I. Les sciences peuvent légitimement prétendre à l’objectivité
Les sciences se distinguent de l’opinion par leur méthode. Là où l’opinion
repose sur des croyances subjectives, la science cherche à établir des faits
par l’observation contrôlée, l’expérimentation et la démonstration
rationnelle. Cette méthode permet d’expliquer les phénomènes par des
lois nécessaires, inscrites dans un cadre déterministe.
Par ailleurs, la science vise l’universalité : une loi scientifique, comme une
loi physique, est valable indépendamment du sujet qui la formule. L’usage
des mathématiques renforce cette objectivité, en fournissant un langage
formel et universel.
Enfin, la reproductibilité des expériences constitue un critère essentiel de
l’objectivité scientifique. Un résultat n’est reconnu comme scientifique que
s’il peut être vérifié par d’autres chercheurs. L’objectivité ne repose donc
pas sur un individu, mais sur une validation intersubjective.
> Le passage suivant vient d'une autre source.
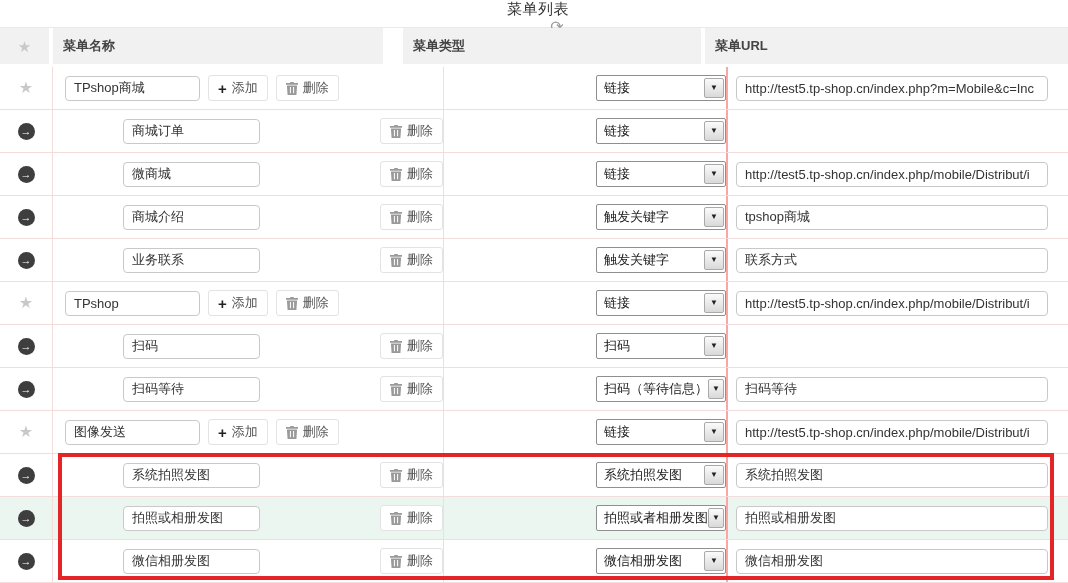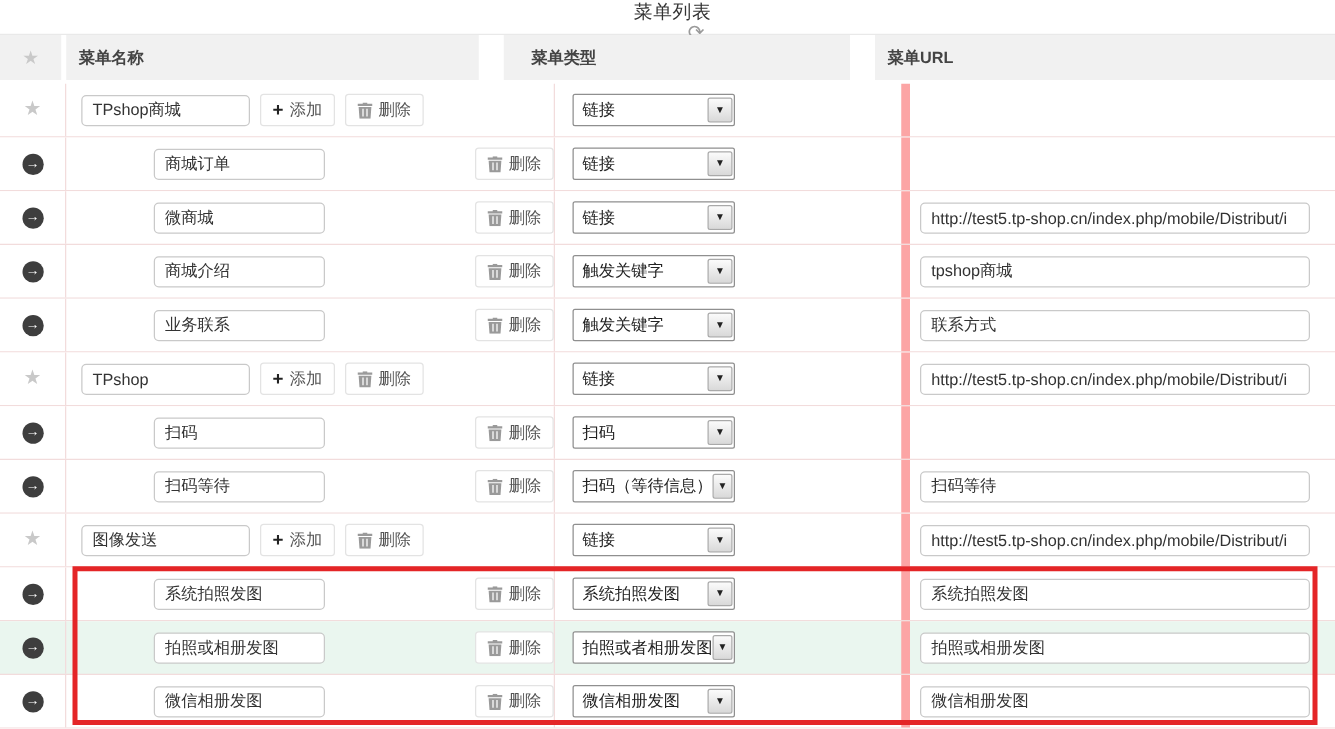--- a/index.html
+++ b/index.html
@@ -17,7 +17,7 @@
   .hc { background:#f1f1f1; display:flex; align-items:center; font-size:13px; font-weight:bold; color:#444; }
   .h-star { width:49px; margin-right:4px; justify-content:center; }
   .h-name { width:330px; margin-right:20px; padding-left:10px; }
-  .h-type { width:277px; margin-right:20px; padding-left:22px; }
+  .h-type { width:298px; margin-right:4px; padding-left:10px; }
   .h-url  { flex:1; padding-left:10px; }
   .h-star .star { font-size:15px; }
 

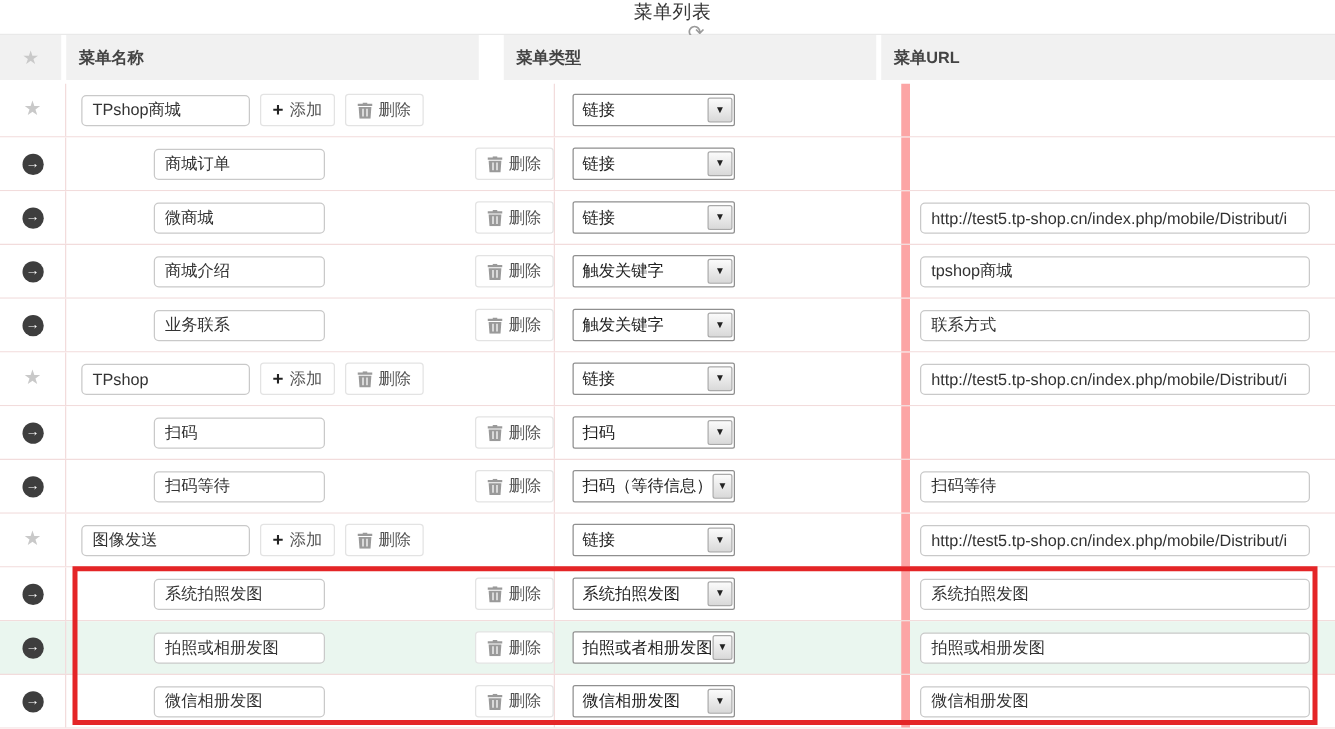--- a/index.html
+++ b/index.html
@@ -27,7 +27,7 @@
   .cell { display:flex; align-items:center; height:100%; }
   .c-star { width:53px; border-right:1px solid #f2dcdc; justify-content:center; }
   .c-name { width:391px; border-right:1px solid #f2dcdc; }
-  .c-type { width:284px; border-right:7px solid #fca5a5; padding-left:14px; }
+  .c-type { width:284px; border-right:2px solid #fca5a5; padding-left:14px;justify-content:flex-end; }
   .c-url  { flex:1; padding-left:8px; }
   .row.top .c-name { padding-left:12px; }
   .row.sub .c-name { padding-left:70px;justify-content:space-between; }

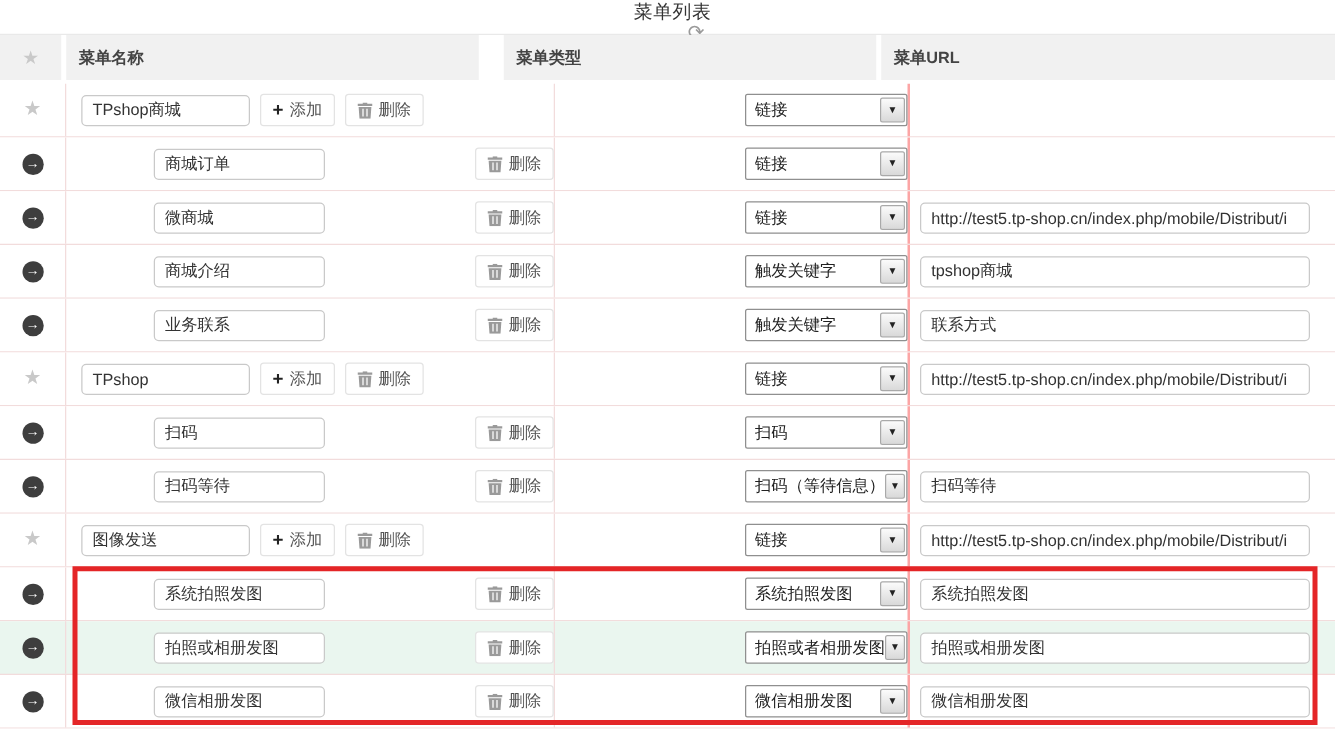--- a/index.html
+++ b/index.html
@@ -105,6 +105,9 @@
             </span>
       </div>
     </div>
+    <div class="cell c-url">
+      <input class="txt url-input" value="http://test5.tp-shop.cn/index.php?m=Mobile&amp;c=Inc" style="">
+    </div>
   </div>
       <div class="row sub">
     <div class="cell c-star">

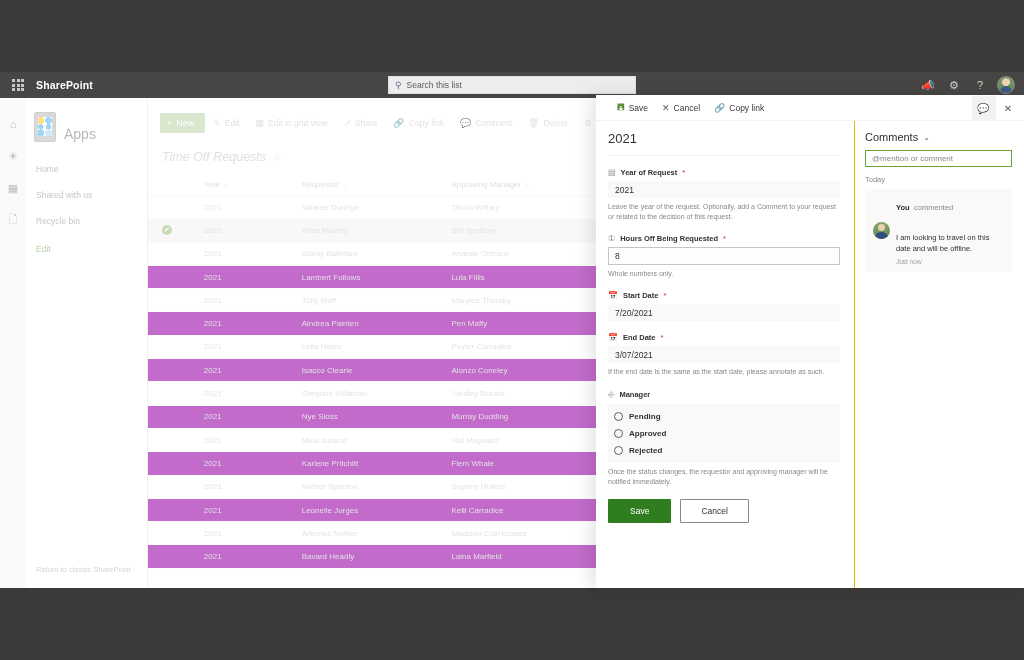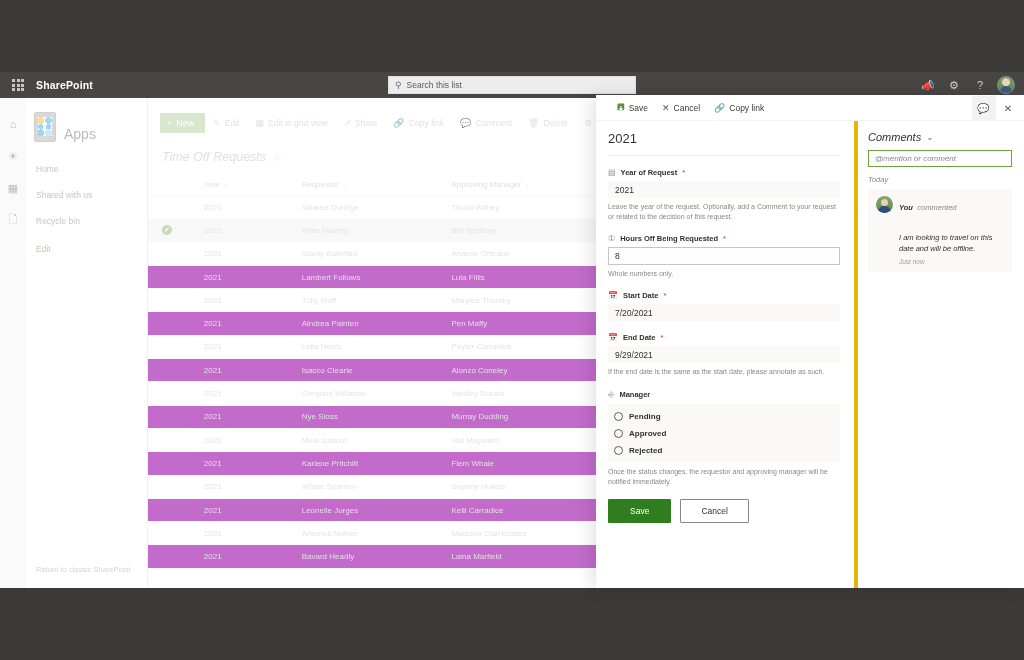--- a/index.html
+++ b/index.html
@@ -186,7 +186,7 @@
   }
 
   
-  .comments-col { width: 170px; padding: 10px 12px 0 10px; border-left: 4px solid #eab308; font-style: italic; }
+  .comments-col { width: 170px; padding: 10px 12px 0 10px; border-left: 1px solid #eab308; }
   .comments-head { display: flex; align-items: center; gap: 5px; font-size: 11px; color: #323130; margin-bottom: 7px; }
   .comments-head .chev { font-size: 8px; color: #605e5c; }
   .comment-input {

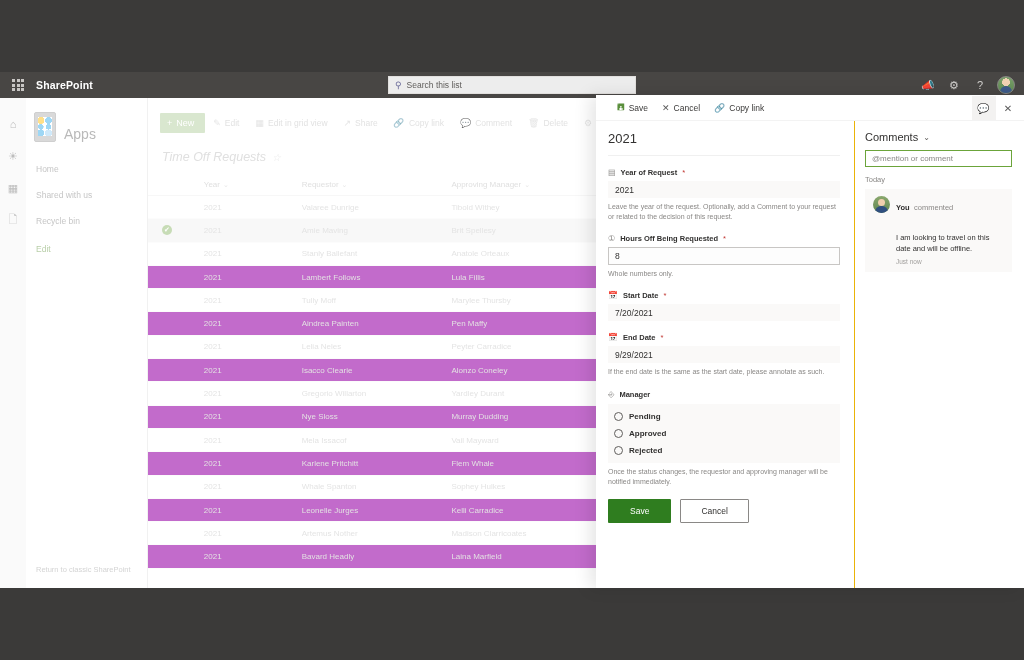--- a/index.html
+++ b/index.html
@@ -194,7 +194,7 @@
     padding: 0 6px; font-size: 8px; color: #8a8886; cursor: text;
   }
   .comments-day { font-size: 7.5px; color: #8a8886; margin: 8px 0 5px 0; }
-  .comment-card { background: #faf9f8; padding: 7px 8px; display: flex; gap: 6px; }
+  .comment-card { background: #faf9f8; padding: 7px 8px; display: flex; gap: 6px; align-items: center; }
   .c-avatar {
     width: 17px; height: 17px; border-radius: 50%; flex: none; overflow: hidden; position: relative;
     background: linear-gradient(#8aa86e, #5f8450);

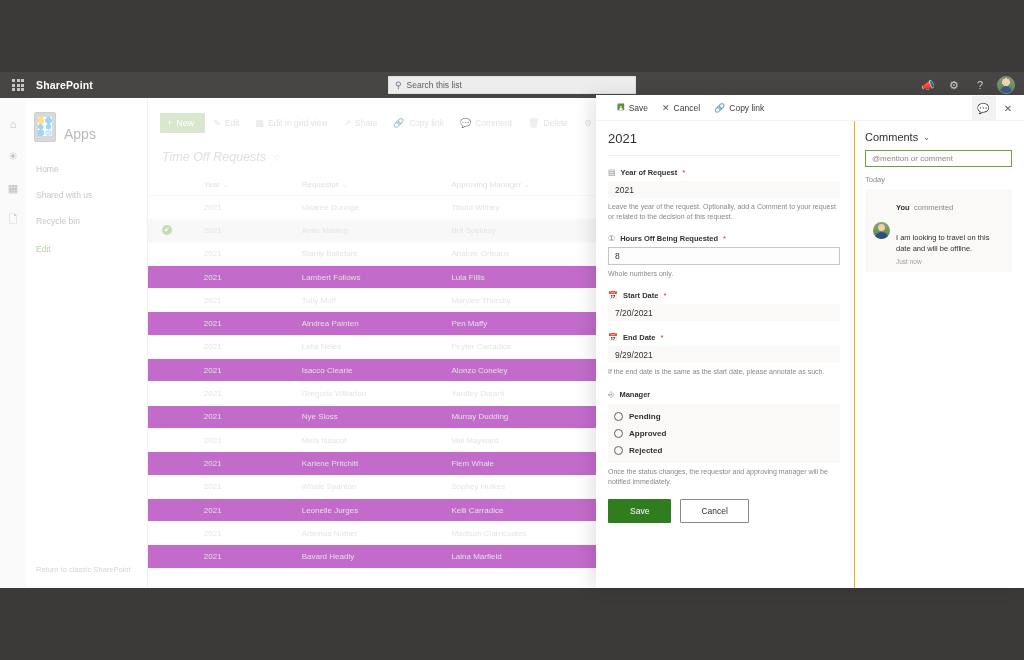--- a/index.html
+++ b/index.html
@@ -519,7 +519,7 @@
             <span>End Date</span>
             <span class="req">*</span>
           </div>
-          <div class="field-input">9/29/2021</div>
+          <div class="field-input">3/07/2021</div>
           <div class="field-help">If the end date is the same as the start date, please annotate as such.</div>
         </div>
 

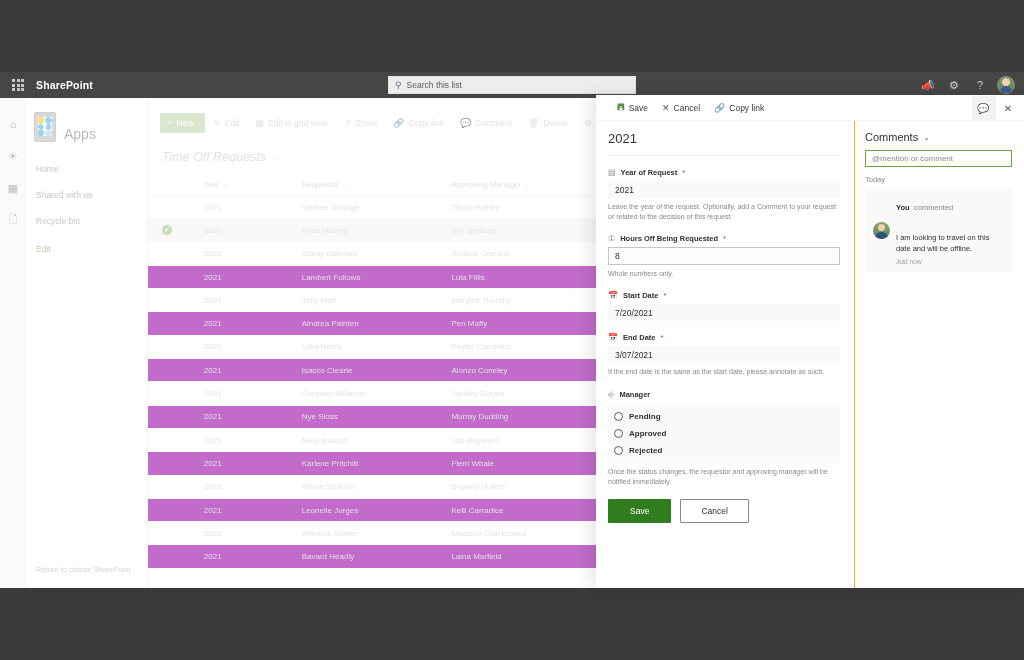--- a/index.html
+++ b/index.html
@@ -423,7 +423,7 @@
           <tr class="">
             <td class="col-check"></td>
             <td class="col-year">2021</td>
-            <td class="col-req">Whale Spanton</td>
+            <td class="col-req">Nother Spanton</td>
             <td class="col-mgr">Sophey Hulkes</td>
             <td class="col-pend">0</td>
             <td class="col-total">9</td>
Ainsi, par sa méthode et ses critères de scientificité, la science semble
bien pouvoir prétendre à l’objectivité.
II. Toutefois, l’objectivité scientifique est mise en question par le rôle des
interprétations
Cependant, cette prétention à l’objectivité ne va pas sans difficultés. Les
faits scientifiques ne sont jamais donnés « bruts » : ils sont toujours
interprétés à l’intérieur d’un cadre théorique. Comme l’a montré Thomas
Kuhn, les scientifiques travaillent à l’intérieur de paradigmes qui orientent
leur manière de poser les problèmes et d’interpréter les résultats.
De plus, l’observation elle-même suppose des instruments et des
hypothèses préalables. Les données expérimentales doivent être
interprétées pour avoir un sens. Deux théories concurrentes peuvent ainsi
proposer des interprétations différentes d’un même phénomène.
Cette difficulté apparaît de manière encore plus nette dans les sciences
humaines et sociales, où l’objet d’étude est constitué d’actions humaines
porteuses de sens. Comprendre une action, ce n’est pas seulement
l’expliquer causalement, mais en interpréter la signification. L’objectivité y
semble donc plus fragile.
Ainsi, le rôle central de l’interprétation semble remettre en cause l’idée
d’une objectivité scientifique absolue.
III. L’objectivité scientifique comme idéal critique et rationnel
Toutefois, reconnaître le rôle des interprétations ne conduit pas
nécessairement au relativisme. L’objectivité scientifique ne doit pas être
comprise comme une absence totale d’interprétation, mais comme un
idéal méthodologique.
Karl Popper montre que ce qui caractérise une théorie scientifique n’est
pas son caractère définitif, mais sa falsifiabilité. Une théorie scientifique
est objective dans la mesure où elle accepte la possibilité d’être réfutée
par l’expérience. Cette exigence distingue la science des discours
dogmatiques ou purement interprétatifs.
De plus, la science progresse par la critique rationnelle et le débat au sein
de la communauté scientifique. Cette dimension collective permet de
corriger les interprétations individuelles et de tendre vers une objectivité
toujours plus grande.
Ainsi, l’objectivité scientifique n’est ni absolue ni illusoire : elle est
progressive, critique et révisable.
Conclusion
Les sciences peuvent légitimement prétendre à l’objectivité grâce à leur
méthode rigoureuse et à leurs critères de validation. Toutefois, cette
objectivité est fragilisée par le rôle inévitable des interprétations et des
cadres théoriques. Néanmoins, loin de ruiner la science, cette dimension
interprétative montre que l’objectivité scientifique est un idéal critique,
construit collectivement et constamment révisé.
Ainsi, dans un monde soumis aux interprétations, les sciences ne
renoncent pas à l’objectivité : elles en proposent une forme rationnelle,
exigeante et dynamique, qui fonde leur valeur de connaissance.